**Data for the task:**

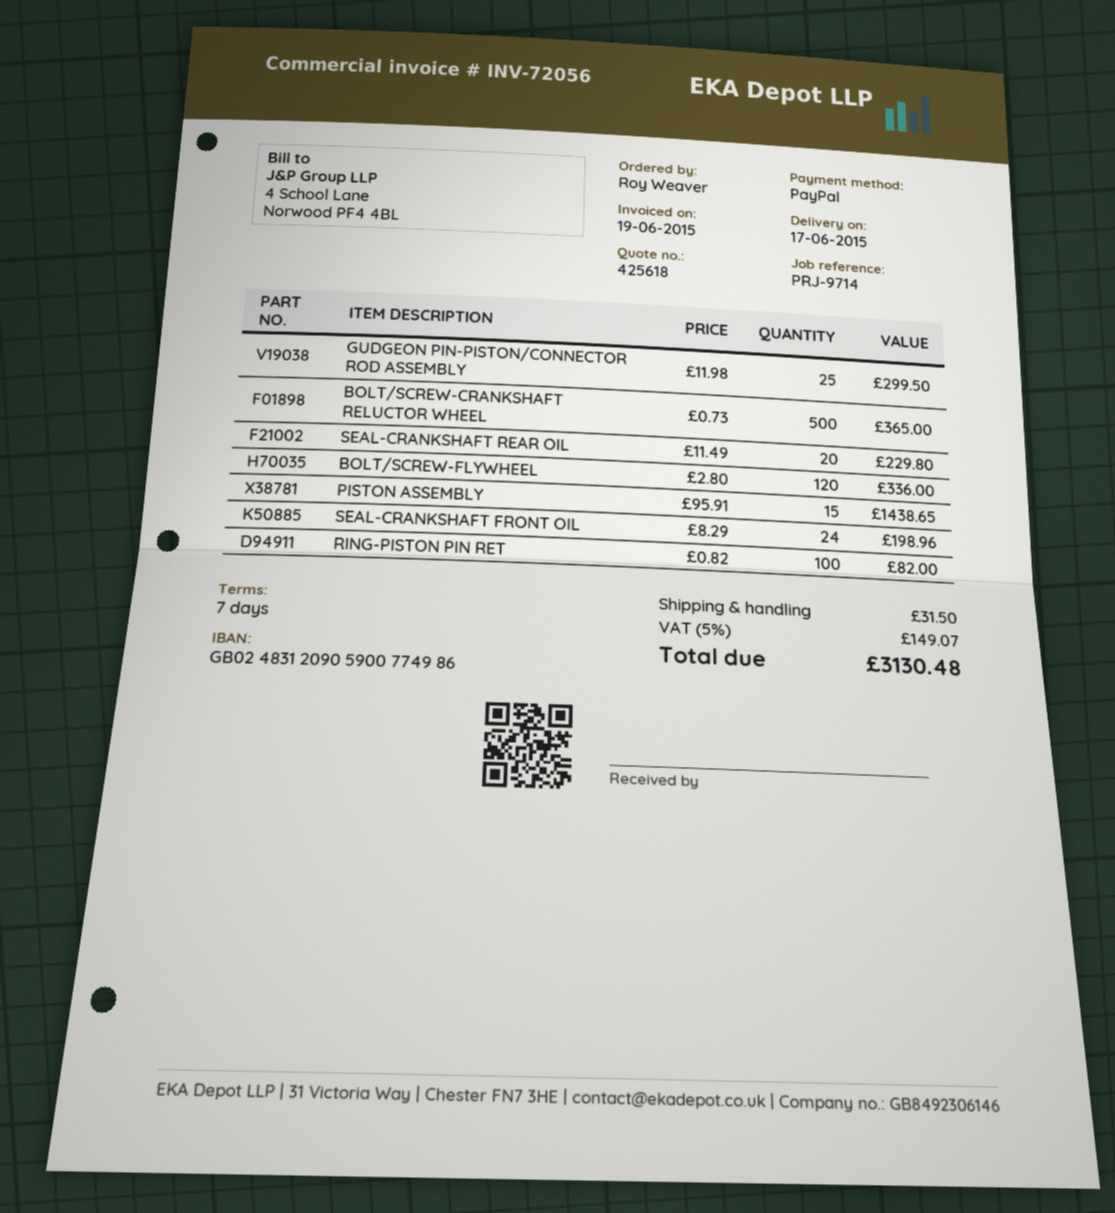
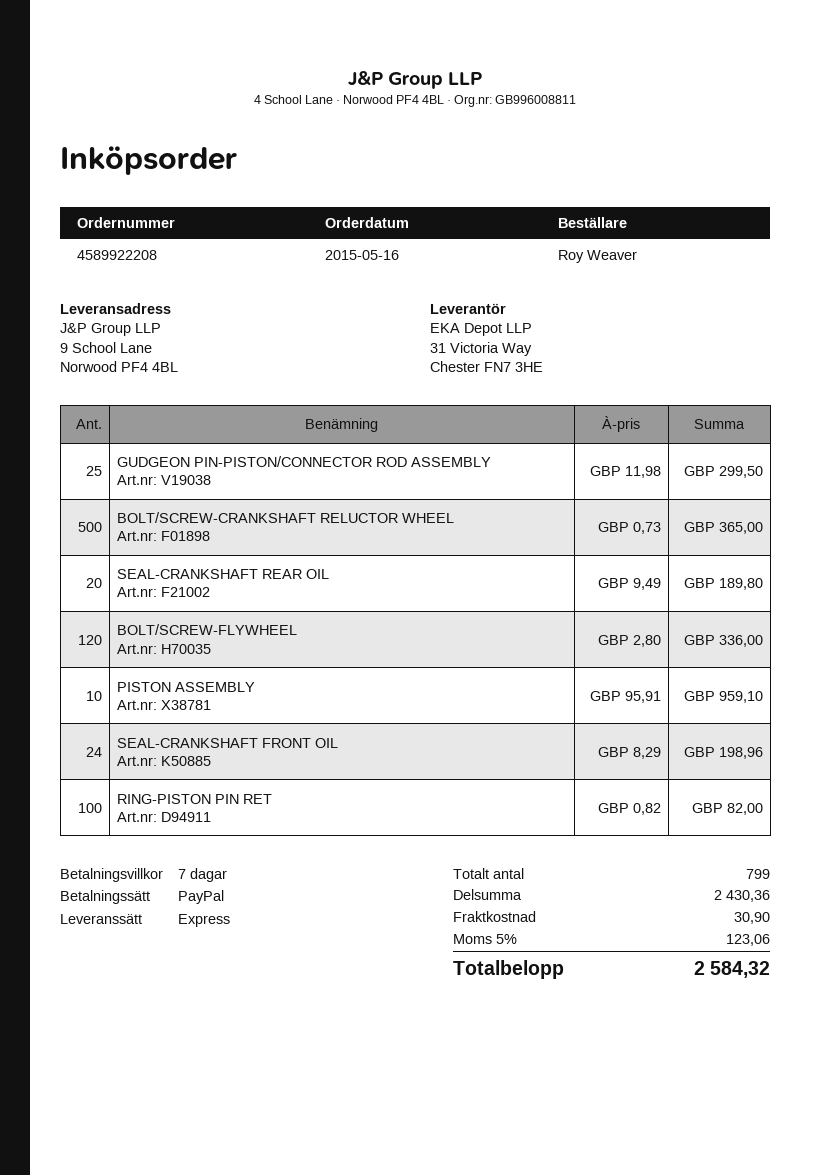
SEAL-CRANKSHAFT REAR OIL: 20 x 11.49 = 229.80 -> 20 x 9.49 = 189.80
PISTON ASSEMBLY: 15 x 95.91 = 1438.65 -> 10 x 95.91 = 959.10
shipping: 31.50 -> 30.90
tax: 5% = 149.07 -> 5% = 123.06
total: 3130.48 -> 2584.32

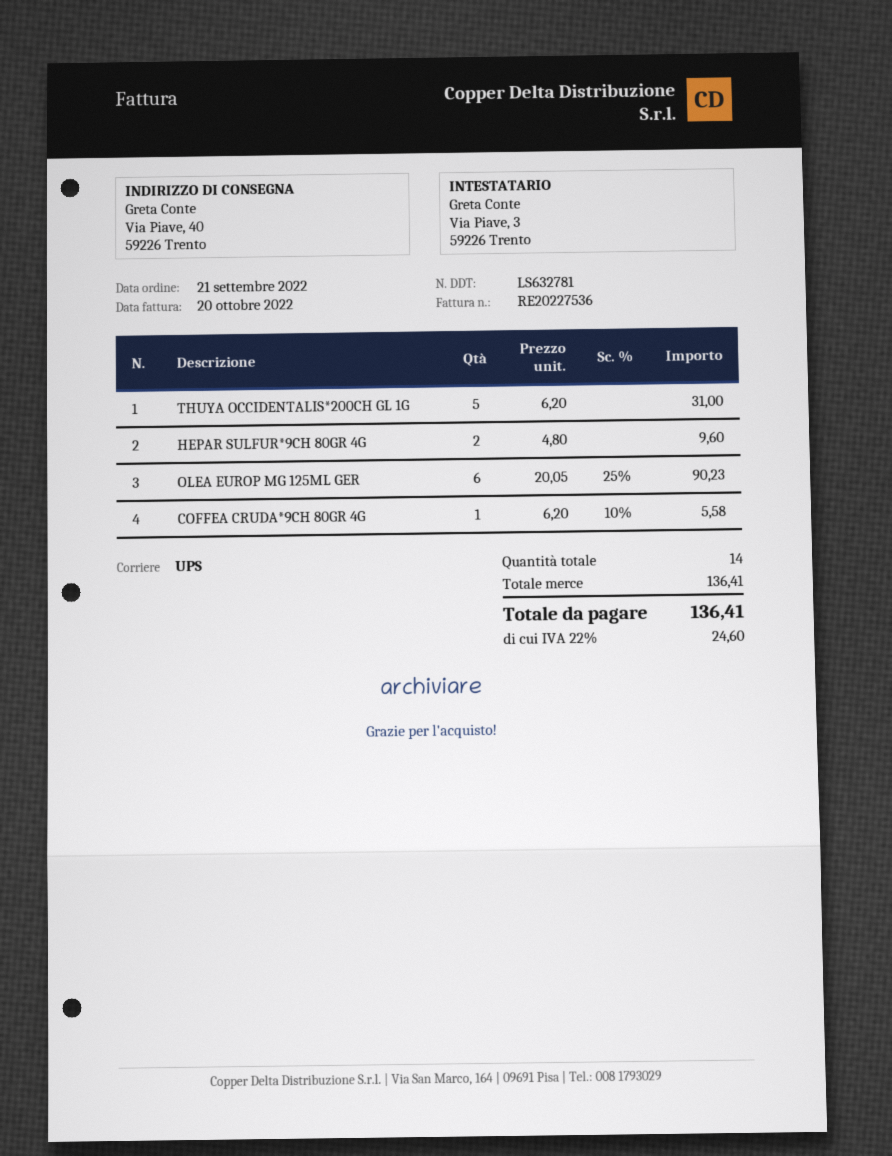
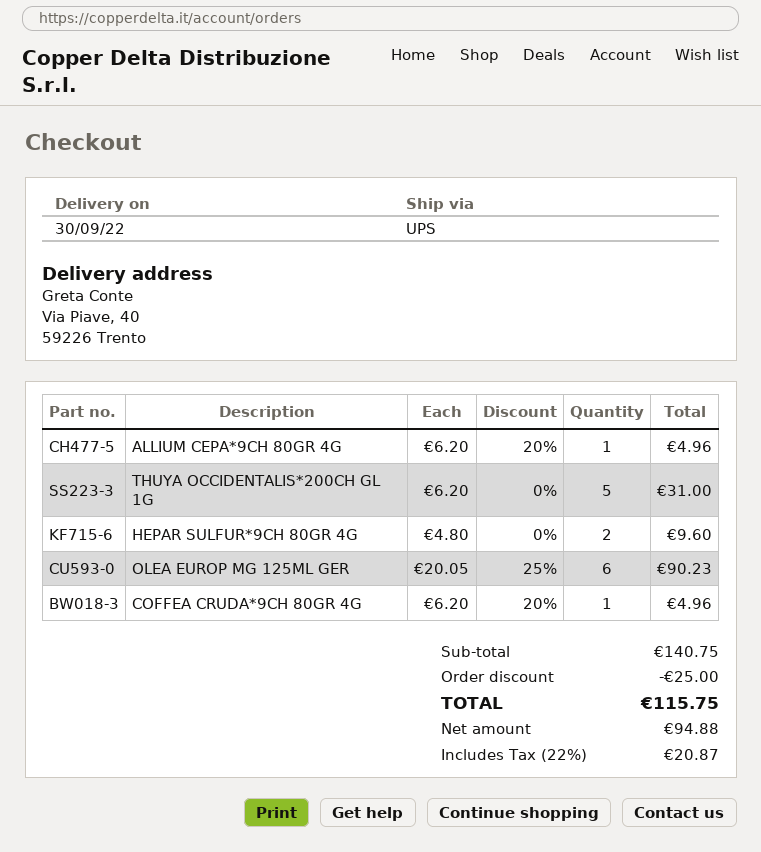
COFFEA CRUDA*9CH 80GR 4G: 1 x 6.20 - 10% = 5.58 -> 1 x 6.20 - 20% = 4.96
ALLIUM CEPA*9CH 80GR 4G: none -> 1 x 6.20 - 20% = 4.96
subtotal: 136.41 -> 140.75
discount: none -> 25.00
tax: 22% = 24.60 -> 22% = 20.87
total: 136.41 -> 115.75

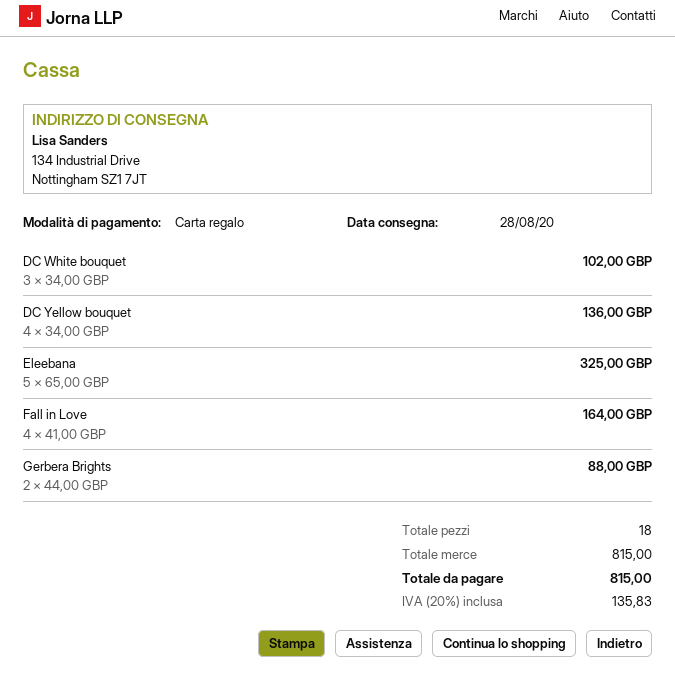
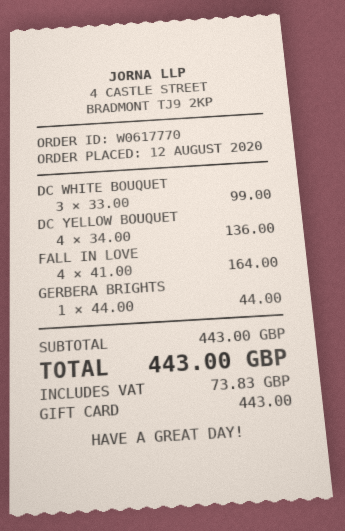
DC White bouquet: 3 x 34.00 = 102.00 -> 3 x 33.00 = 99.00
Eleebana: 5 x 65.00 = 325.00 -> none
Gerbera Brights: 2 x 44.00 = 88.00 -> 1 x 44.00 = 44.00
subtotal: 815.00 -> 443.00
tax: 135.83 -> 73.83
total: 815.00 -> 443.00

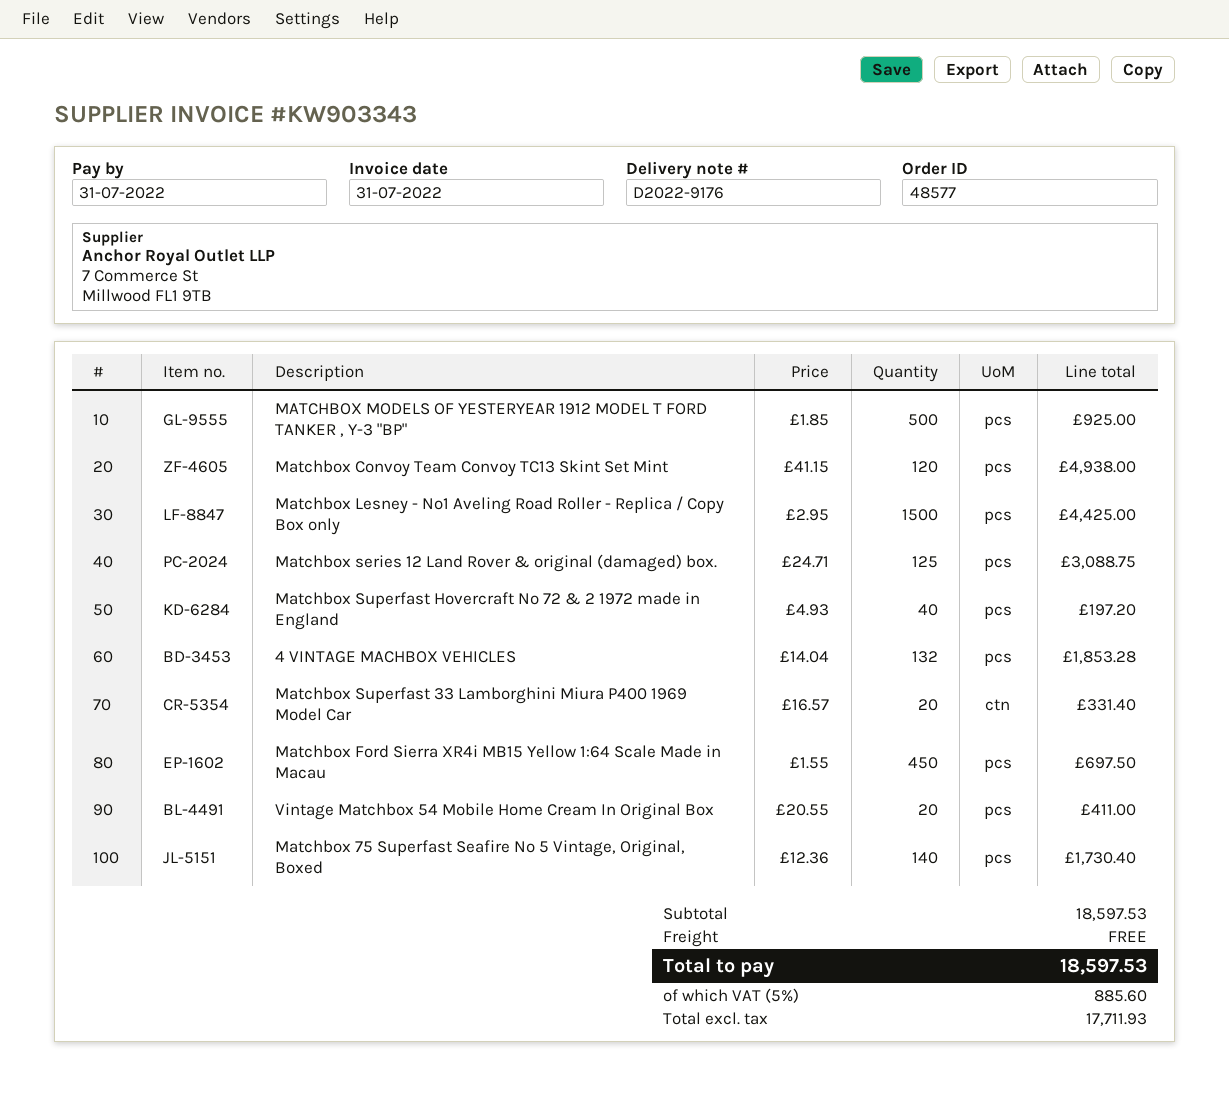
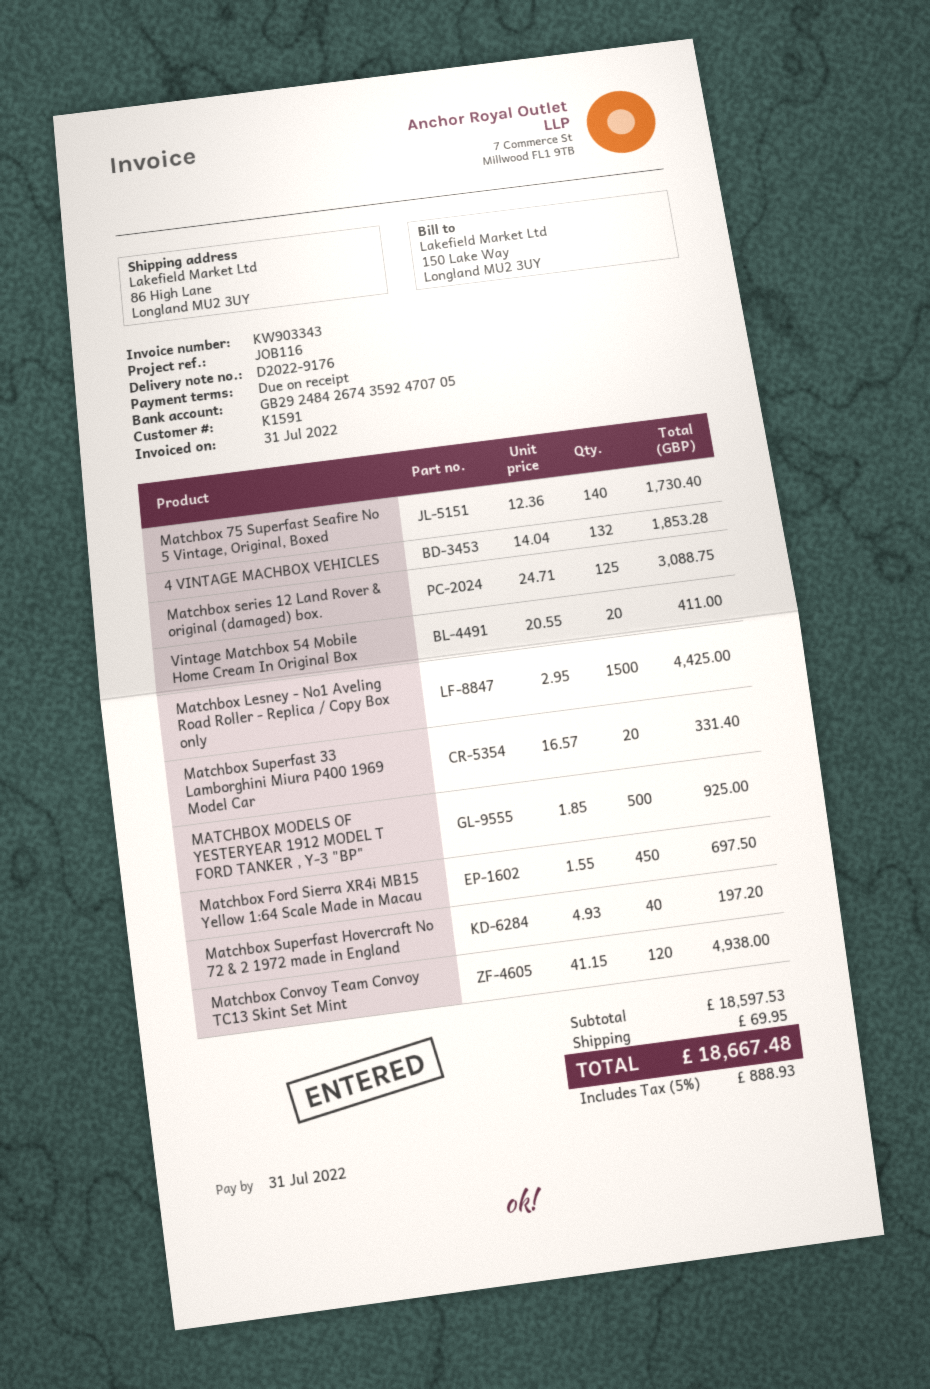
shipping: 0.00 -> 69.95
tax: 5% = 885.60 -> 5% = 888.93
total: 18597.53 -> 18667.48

**Problem statement:** Leave the pictures out, and print every line of the listing exactly as written.

**Result for this task:**
SEAL-CRANKSHAFT REAR OIL: 20 x 11.49 = 229.80 -> 20 x 9.49 = 189.80
PISTON ASSEMBLY: 15 x 95.91 = 1438.65 -> 10 x 95.91 = 959.10
shipping: 31.50 -> 30.90
tax: 5% = 149.07 -> 5% = 123.06
total: 3130.48 -> 2584.32

COFFEA CRUDA*9CH 80GR 4G: 1 x 6.20 - 10% = 5.58 -> 1 x 6.20 - 20% = 4.96
ALLIUM CEPA*9CH 80GR 4G: none -> 1 x 6.20 - 20% = 4.96
subtotal: 136.41 -> 140.75
discount: none -> 25.00
tax: 22% = 24.60 -> 22% = 20.87
total: 136.41 -> 115.75

DC White bouquet: 3 x 34.00 = 102.00 -> 3 x 33.00 = 99.00
Eleebana: 5 x 65.00 = 325.00 -> none
Gerbera Brights: 2 x 44.00 = 88.00 -> 1 x 44.00 = 44.00
subtotal: 815.00 -> 443.00
tax: 135.83 -> 73.83
total: 815.00 -> 443.00

shipping: 0.00 -> 69.95
tax: 5% = 885.60 -> 5% = 888.93
total: 18597.53 -> 18667.48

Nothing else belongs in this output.